Is the Second OIC unreasonable or ultra vires?
[84] New Sunlight has not shown that the Second OIC is not reasonably within the scope of the authority delegated by the enabling legislation.
Conclusion
[85] Subordinate legislation benefits from a presumption of validity.[^20] The burden is on the party challenging the subordinate legislation to show that it is not reasonably within the scope of the delegate's authority.^21 I find no failure of rationality internal to the reasoning process nor are the OICs untenable in light of the factual and legal constraints that bear on them.[^22] New Sunlight has not shown that either of the OICs are ultra vires. I would therefore dismiss the application.
Costs
[86] In accordance with the agreement of the parties, New Sunlight shall pay costs to Ontario in the all inclusive amount of $45,000.
Backhouse J.
I agree _______________________________
Sachs J.
I agree _______________________________
S.T. Bale J.
Released: 20250214
CITATION: New Sunlight Inc. v. Ontario (Minister of Infrastructure), 2025 ONSC 638
DIVISIONAL COURT FILE NO.: 511/24
DATE: 20250214
ONTARIO
SUPERIOR COURT OF JUSTICE
DIVISIONAL COURT
Sachs, Backhouse. S.T. Bale JJ.
BETWEEN:
NEW SUNLIGHT INC.
Applicant
– and –
HIS MAJESTY THE KING IN RIGHT OF ONTARIO AS REPRESENTED BY THE MINISTER OF INFRASTRUCTURE
Respondent
REASONS FOR decision
BACKHOUSE J.
Released: 20250214
[^1]: Bisallon v. City of Montreal, 1918 70 (SCC), [1918] 58 SCR 24 pp28-29; McQueen v. Canada, 1886 83 (SCC), [1886] 16 SCR 1 at p.40.
[^2]: Auer at para. 3.
[^3]: Auer at para. 4.
[^4]: Auer at para. 54.
[^5]: Auer at paras. 60-65.
[^6]: Roncarelli v. Duplessis, 1959 50 (SCC), [1959] SCR 121, 16 DLR (2d) 689.

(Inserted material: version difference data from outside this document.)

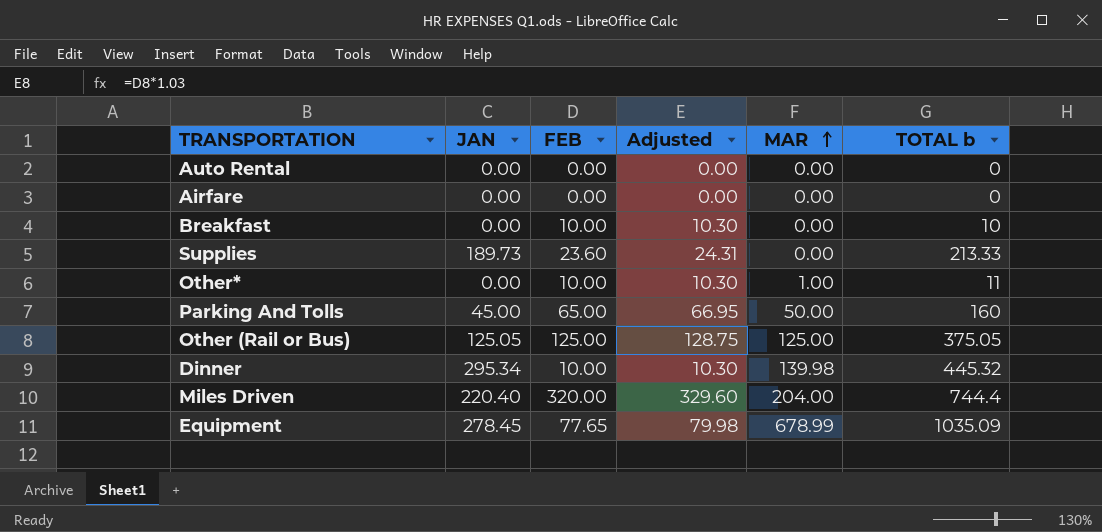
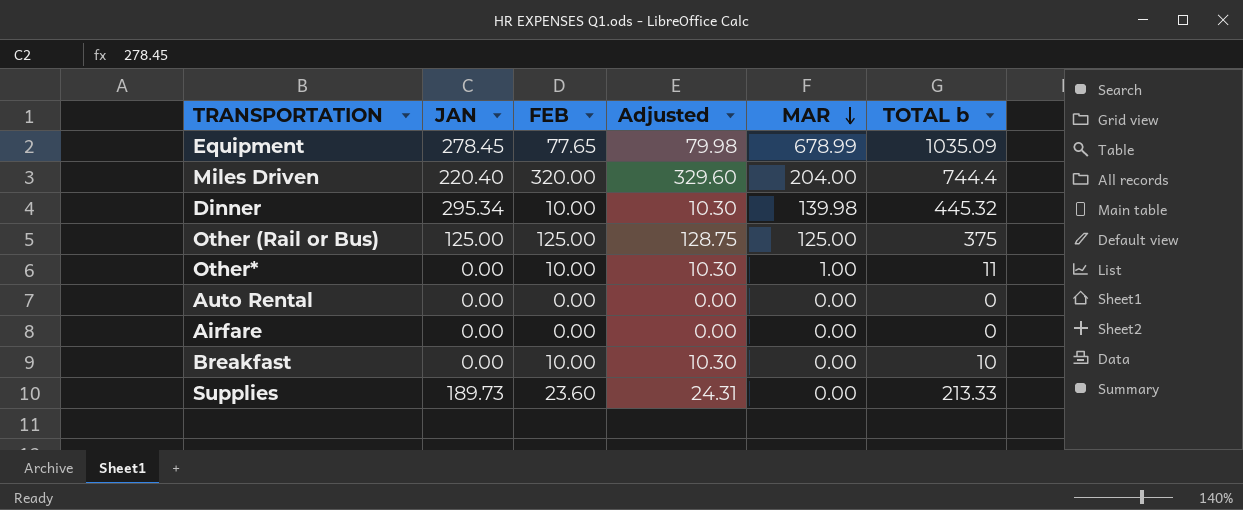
row order: MAR ascending -> MAR descending
row Parking And Tolls: 45.00 | 65.00 | 66.95 | 50.00 | 160 -> none
Other (Rail or Bus) | JAN: 125.05 -> 125.00
Other (Rail or Bus) | TOTAL b: 375.05 -> 375

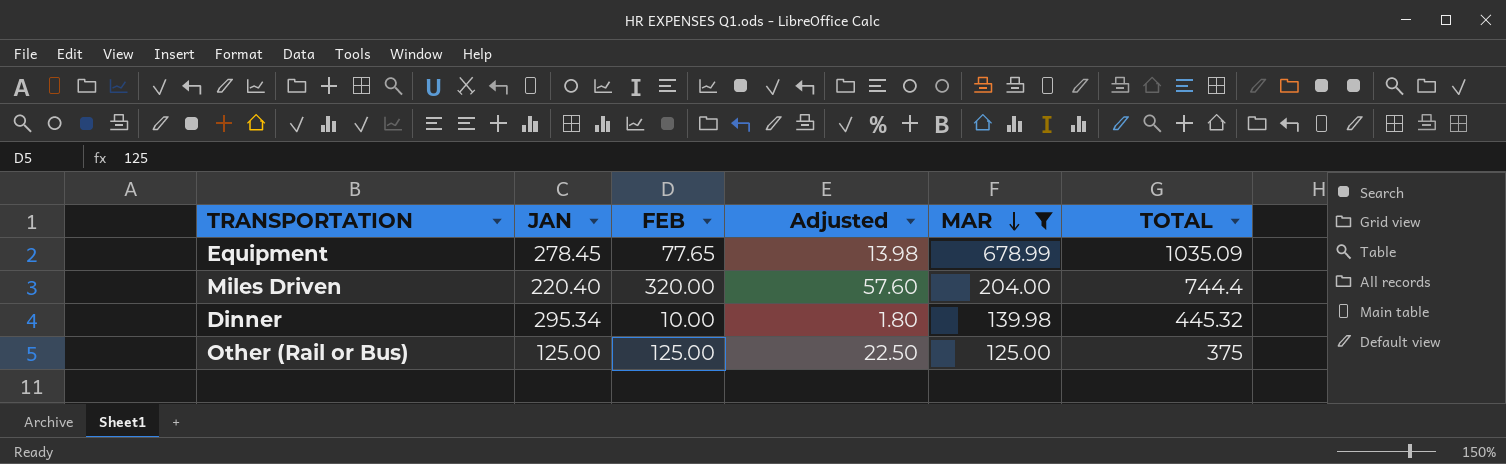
filter: none -> MAR >= 125.00
column Adjusted | formula: [FEB] * 1.03 -> [FEB] * 0.18
column name: TOTAL b -> TOTAL

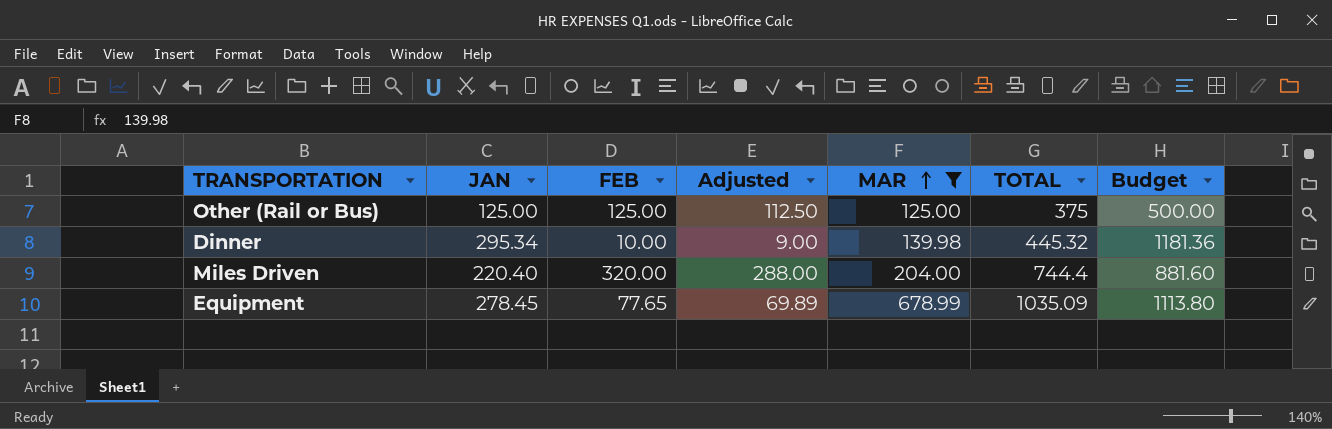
row order: MAR descending -> MAR ascending
column Adjusted | formula: [FEB] * 0.18 -> [FEB] * 0.9
column Budget | formula: none -> [JAN] * 4

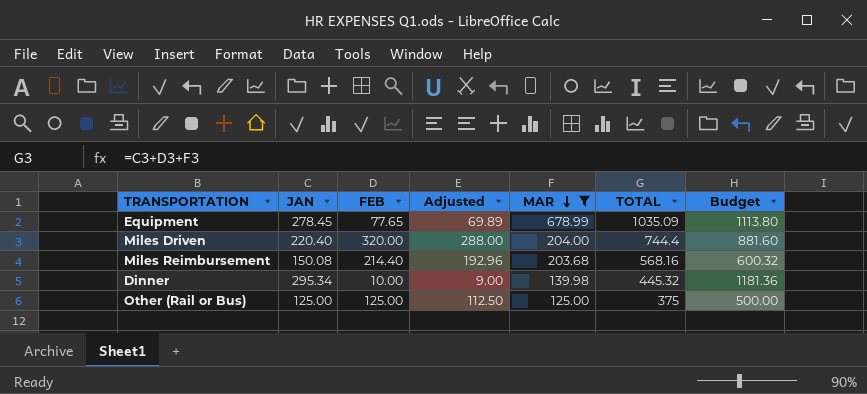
row order: MAR ascending -> MAR descending
row Miles Reimbursement: none -> 150.08 | 214.40 | 192.96 | 203.68 | 568.16 | 600.32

[^7]: Paudash Shores Cottagers Association v. Ontario (Ministry of Natural Resources), 2012 ONSC 2839 (Div. Ct.).
[^8]: Toronto Area Transit Operating Authority v. Dell Holdings, 1997 400 (SCC), [1997] 1 S.C.R. 32 at para. 20.
[^9]: Mancini, Mark P. "One Rule to Rule Them All: Subordinate Legislation and the Law of Judicial Review" (2024), 55 Ottawa L. Rev. 245.
[^10]: Roncarelli v. Duplessis, 1959 50 (SCC), [1959] S.C.R. 121 (S.C.C.).
[^11]: Paudash Shores Cottagers Association of Ontario (Ministry of Natural Resources), 2012 ONSC 2839 (Div Ct.).
[^12]: Transalta Generation Partnership v. Regina, 2021 ABQB 37 at para.71, citing Katz Group Inc. v. Ontario, 2013 SCC 64 at para.47.
[^13]: Auer at para. 3.
[^14]: Auer at para.57-59.
[^15]: Wise Elephant Family Health Team v Ontario, 2021 ONSC 3350 at para 82-83.
[^16]: Wise Elephant Family Health Team v Ontario, 2021 ONSC 3350 at para 84 (Div Ct); Hardick v College of Chiropractors of Ontario, 2023 ONSC 1479 at para 37 (Div Ct); Weisdorf v Toronto, 2020 ONCA 401 at para 12.
[^17]: Wise Elephant, supra, at para.84.
[^18]: Odhavji Estate v Woodhouse, 2003 SCC 69 at para 28, cited in Trillium Wind Corporation v Ontario, 2013 ONCA 683 at para 53-54.
[^19]: MIA, s.10(2).
[^20]: Auer, supra, at para.50, quoting Katz Group, at para.25.
[^22]: Auer at para.51, quoting Vavilov at para.101.